PostgreSQL_Pipeline_updated.png

Source System Layer

  • PostgreSQL (Docker, Linux VPS) operating as the OLTP simulation environment.
  • A scheduled incremental sales stored procedure generates new transactional records daily, simulating continuous operational activity.

Ingestion & Landing Layer

  • Apache NiFi (Docker) orchestrates ETL flows, including JDBC extraction from PostgreSQL.
  • Extracted datasets are serialized and pushed into AWS S3 as the raw landing zone.
  • NiFi pipelines handle flow management, schema normalization, and delivery guarantees.

Data Warehouse Loading Layer

  • NiFi + SnowSQL batch jobs automate COPY operations from AWS S3 into Snowflake.
  • Data is loaded into the RAW layer for immutable storage, followed by structured transformations into STG (cleaned/standardized) and DWH (dimensional modeling).

Analytical Warehouse Layer (Snowflake)

  • Multi-tier architecture: RAW → STG → DWH.
  • Model built using dimensional structures (fact tables + conformed dimensions).
  • Warehouse optimized for read-heavy analytical workloads and BI consumption.

Semantic Modeling & Visualization Layer

  • Power BI Desktop (Import Mode) used to model semantic relationships, measures, hierarchies, and time intelligence.
  • Fully imported datasets ensure high-performance, decoupled BI rendering.

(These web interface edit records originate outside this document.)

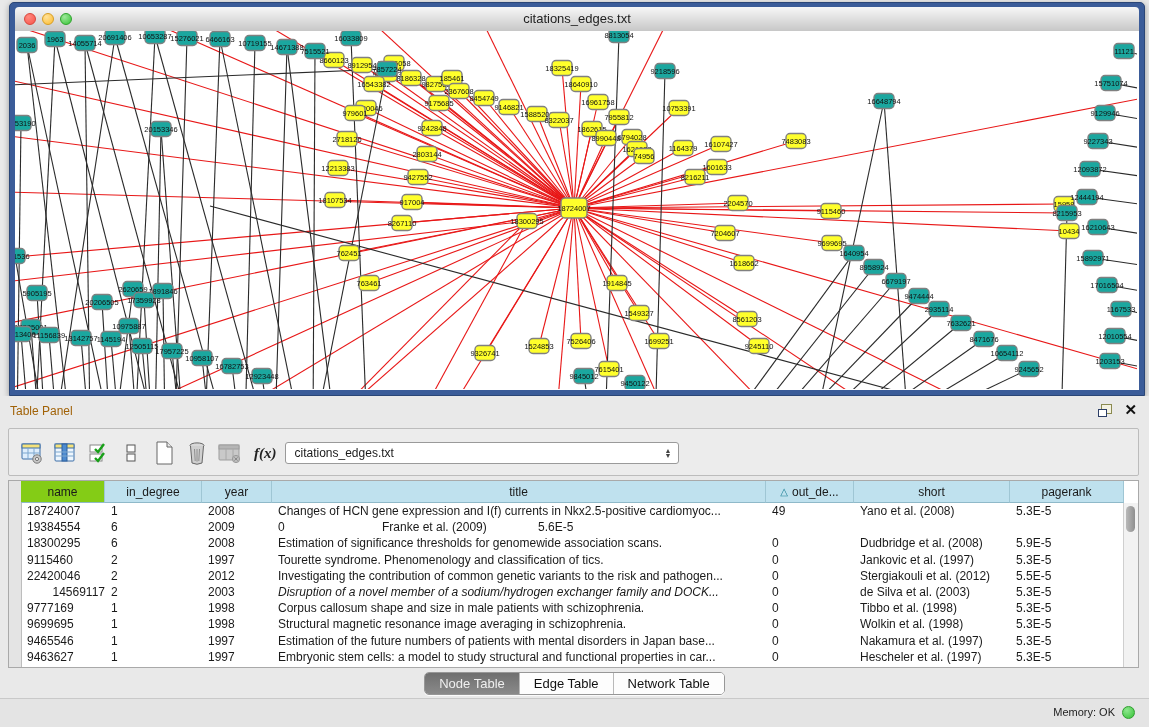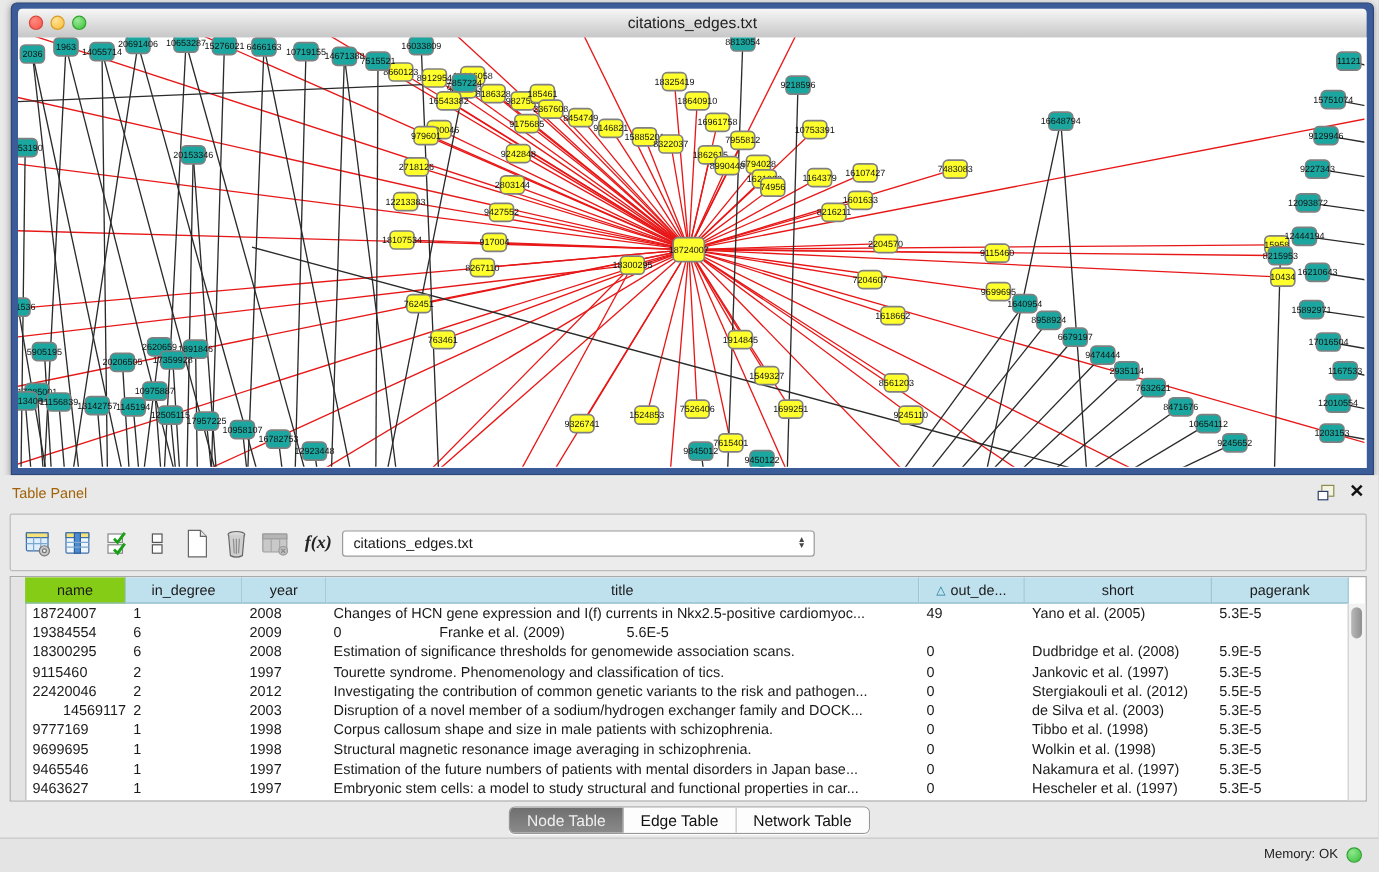--- a/index.html
+++ b/index.html
@@ -812,29 +812,29 @@
         <div class="hcell" style="width: 156px;">short</div>
         <div class="hcell" style="width: 114px;">pagerank</div>
       </div>
     <div class="body-rows" id="tbody">
         <div class="trow">
           <div class="tcell" style="width: 84px;">18724007</div>
           <div class="tcell" style="width: 97px;">1</div>
           <div class="tcell" style="width: 70px;">2008</div>
           <div class="tcell" style="width: 494px;">Changes of HCN gene expression and I(f) currents in Nkx2.5-positive cardiomyoc...</div>
           <div class="tcell" style="width: 88px;">49</div>
-          <div class="tcell" style="width: 156px;">Yano et al. (2005)</div>
+          <div class="tcell" style="width: 156px;">Yano et al. (2008)</div>
           <div class="tcell" style="width: 114px;">5.3E-5</div>
         </div>
         <div class="trow">
           <div class="tcell" style="width: 84px;">19384554</div>
           <div class="tcell" style="width: 97px;">6</div>
           <div class="tcell" style="width: 70px;">2009</div>
           <div class="tcell" style="width: 88px;">0</div>
-          <div class="tcell" style="width: 156px;">Franke et al. (2009)</div>
+          <div class="tcell" style="width: 156px; margin-left: 16px;">Franke et al. (2009)</div>
           <div class="tcell" style="width: 114px;">5.6E-5</div>
         </div>
         <div class="trow">
           <div class="tcell" style="width: 84px;">18300295</div>
           <div class="tcell" style="width: 97px;">6</div>
           <div class="tcell" style="width: 70px;">2008</div>
           <div class="tcell" style="width: 494px;">Estimation of significance thresholds for genomewide association scans.</div>
           <div class="tcell" style="width: 88px;">0</div>
           <div class="tcell" style="width: 156px;">Dudbridge et al. (2008)</div>
           <div class="tcell" style="width: 114px;">5.9E-5</div>
@@ -854,21 +854,21 @@
           <div class="tcell" style="width: 70px;">2012</div>
           <div class="tcell" style="width: 494px;">Investigating the contribution of common genetic variants to the risk and pathogen...</div>
           <div class="tcell" style="width: 88px;">0</div>
           <div class="tcell" style="width: 156px;">Stergiakouli et al. (2012)</div>
           <div class="tcell" style="width: 114px;">5.5E-5</div>
         </div>
         <div class="trow">
           <div class="tcell" style="width: 84px; text-align: right;">14569117</div>
           <div class="tcell" style="width: 97px;">2</div>
           <div class="tcell" style="width: 70px;">2003</div>
-          <div class="tcell" style="width: 494px;">Disruption of a novel member of a sodium/hydrogen exchanger family and DOCK...</div>
+          <div class="tcell" style="width: 494px; font-style: italic;">Disruption of a novel member of a sodium/hydrogen exchanger family and DOCK...</div>
           <div class="tcell" style="width: 88px;">0</div>
           <div class="tcell" style="width: 156px;">de Silva et al. (2003)</div>
           <div class="tcell" style="width: 114px;">5.3E-5</div>
         </div>
         <div class="trow">
           <div class="tcell" style="width: 84px;">9777169</div>
           <div class="tcell" style="width: 97px;">1</div>
           <div class="tcell" style="width: 70px;">1998</div>
           <div class="tcell" style="width: 494px;">Corpus callosum shape and size in male patients with schizophrenia.</div>
           <div class="tcell" style="width: 88px;">0</div>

Publishing & Presentation Layer

  • Report deployed to Power BI Service, serving as the centralized visualization endpoint.
  • The visualization is embedded in BookStack (Docker) through secure iframe integration, enabling documentation and dashboard presentation within a unified platform.

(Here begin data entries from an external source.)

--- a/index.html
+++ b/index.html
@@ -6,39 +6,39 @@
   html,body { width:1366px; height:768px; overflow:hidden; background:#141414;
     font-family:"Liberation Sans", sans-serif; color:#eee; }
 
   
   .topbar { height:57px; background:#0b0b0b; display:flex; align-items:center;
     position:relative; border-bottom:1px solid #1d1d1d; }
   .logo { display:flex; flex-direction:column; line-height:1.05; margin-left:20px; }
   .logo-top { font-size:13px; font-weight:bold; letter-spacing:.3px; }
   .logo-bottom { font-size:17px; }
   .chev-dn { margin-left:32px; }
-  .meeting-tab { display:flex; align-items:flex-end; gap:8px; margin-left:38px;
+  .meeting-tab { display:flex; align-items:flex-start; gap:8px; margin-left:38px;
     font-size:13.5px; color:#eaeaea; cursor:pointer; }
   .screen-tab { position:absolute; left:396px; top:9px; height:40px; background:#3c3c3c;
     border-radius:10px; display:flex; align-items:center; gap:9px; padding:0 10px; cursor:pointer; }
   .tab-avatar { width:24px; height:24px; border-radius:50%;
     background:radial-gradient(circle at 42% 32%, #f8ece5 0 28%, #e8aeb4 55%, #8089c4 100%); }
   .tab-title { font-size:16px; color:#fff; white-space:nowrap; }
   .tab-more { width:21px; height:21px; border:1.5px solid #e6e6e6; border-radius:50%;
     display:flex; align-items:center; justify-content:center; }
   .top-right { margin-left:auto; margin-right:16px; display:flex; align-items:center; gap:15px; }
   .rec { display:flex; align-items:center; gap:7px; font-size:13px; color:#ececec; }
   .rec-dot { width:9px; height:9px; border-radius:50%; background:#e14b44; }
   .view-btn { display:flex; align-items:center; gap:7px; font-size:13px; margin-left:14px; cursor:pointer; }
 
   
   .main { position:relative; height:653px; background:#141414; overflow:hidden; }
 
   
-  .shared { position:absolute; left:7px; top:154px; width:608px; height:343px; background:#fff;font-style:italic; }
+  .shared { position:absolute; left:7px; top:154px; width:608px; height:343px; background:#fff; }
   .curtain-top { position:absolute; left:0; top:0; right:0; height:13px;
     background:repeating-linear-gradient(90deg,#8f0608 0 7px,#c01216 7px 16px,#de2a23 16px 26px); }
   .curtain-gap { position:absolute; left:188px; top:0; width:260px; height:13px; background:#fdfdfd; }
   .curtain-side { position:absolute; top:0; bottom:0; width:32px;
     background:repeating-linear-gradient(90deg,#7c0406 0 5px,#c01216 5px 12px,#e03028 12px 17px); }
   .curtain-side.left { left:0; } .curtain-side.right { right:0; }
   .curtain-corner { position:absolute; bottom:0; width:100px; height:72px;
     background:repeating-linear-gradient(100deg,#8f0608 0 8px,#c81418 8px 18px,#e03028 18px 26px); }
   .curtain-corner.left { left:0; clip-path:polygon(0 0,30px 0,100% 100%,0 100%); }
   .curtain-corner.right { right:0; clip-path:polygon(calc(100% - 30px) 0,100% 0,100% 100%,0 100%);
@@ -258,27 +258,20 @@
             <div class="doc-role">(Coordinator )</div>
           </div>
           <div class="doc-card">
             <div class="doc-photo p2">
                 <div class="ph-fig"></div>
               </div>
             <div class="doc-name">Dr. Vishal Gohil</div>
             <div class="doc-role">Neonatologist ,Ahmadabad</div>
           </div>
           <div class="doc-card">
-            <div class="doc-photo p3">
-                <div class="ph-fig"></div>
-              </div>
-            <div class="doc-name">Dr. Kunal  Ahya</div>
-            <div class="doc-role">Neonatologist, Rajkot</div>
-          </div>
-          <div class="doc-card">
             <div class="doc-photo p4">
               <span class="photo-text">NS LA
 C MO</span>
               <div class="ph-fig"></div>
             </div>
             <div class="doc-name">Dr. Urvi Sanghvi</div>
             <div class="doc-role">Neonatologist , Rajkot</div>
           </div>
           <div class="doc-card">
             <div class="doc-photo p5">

This dashboard illustrates the analytical output of the complete end-to-end pipeline, connecting operational simulation, data ingestion, cloud storage, warehouse transformations, semantic modeling, and dashboard delivery within a coherent and continuously running system.

📈 Interactive Dashboard

(If the dashboard does not load immediately, please wait a few seconds while Power BI initializes the visual.)


🚀 Next Steps

The current dashboard represents the first fully functional iteration of the Kurumin Sports analytical pipeline. The next development phase will extend the platform into a more complete, multi-source and multi-format data ecosystem. Upcoming enhancements include:

Multi-Cloud File Ingestion

Integration of file-based datasets generated via PyFeeder will be added to the ingestion pipeline. PyFeeder produces synthetic operational data in various industry-standard formats (log, xml, orc, json, parquet, txt) and distributes them across multiple cloud storage providers:

  • AWS S3
  • Google Cloud Storage
  • IBM Cloud Object Storage
  • Azure Blob Storage

Apache NiFi will be expanded to orchestrate ingestion from all buckets, standardizing schemas and routing each dataset to the appropriate RAW ingestion zone in Snowflake.

API Integration Layer

Additional external API sources will be incorporated using WireMock to emulate real services. These mocked APIs (payments, taxes, shipping, analytics, and more) will enable the pipeline to ingest REST-based data alongside file and database sources, providing a richer operational simulation.

Real-Time Streaming Integration

A streaming ingestion layer will be added using Debezium for CDC extraction and Kafka/Redpanda as the event streaming platform. This component will ingest real-time change events from PostgreSQL into Snowflake, complementing the existing batch-oriented ingestion.

Secure Secret Management

The entire pipeline will be gradually migrated to full usage of AWS Secrets Manager for credential rotation, connection management, and secure authentication across:

  • NiFi processors and controller services
  • PyFeeder (future integration)
  • SnowSQL batch operations
  • GitHub Actions workflows
  • Power BI to Snowflake connectivity (where applicable)

These enhancements will evolve the Kurumin Sports platform into a comprehensive, multi-modal data ecosystem combining batch, streaming, file ingestion, APIs, and secure cross-cloud integration.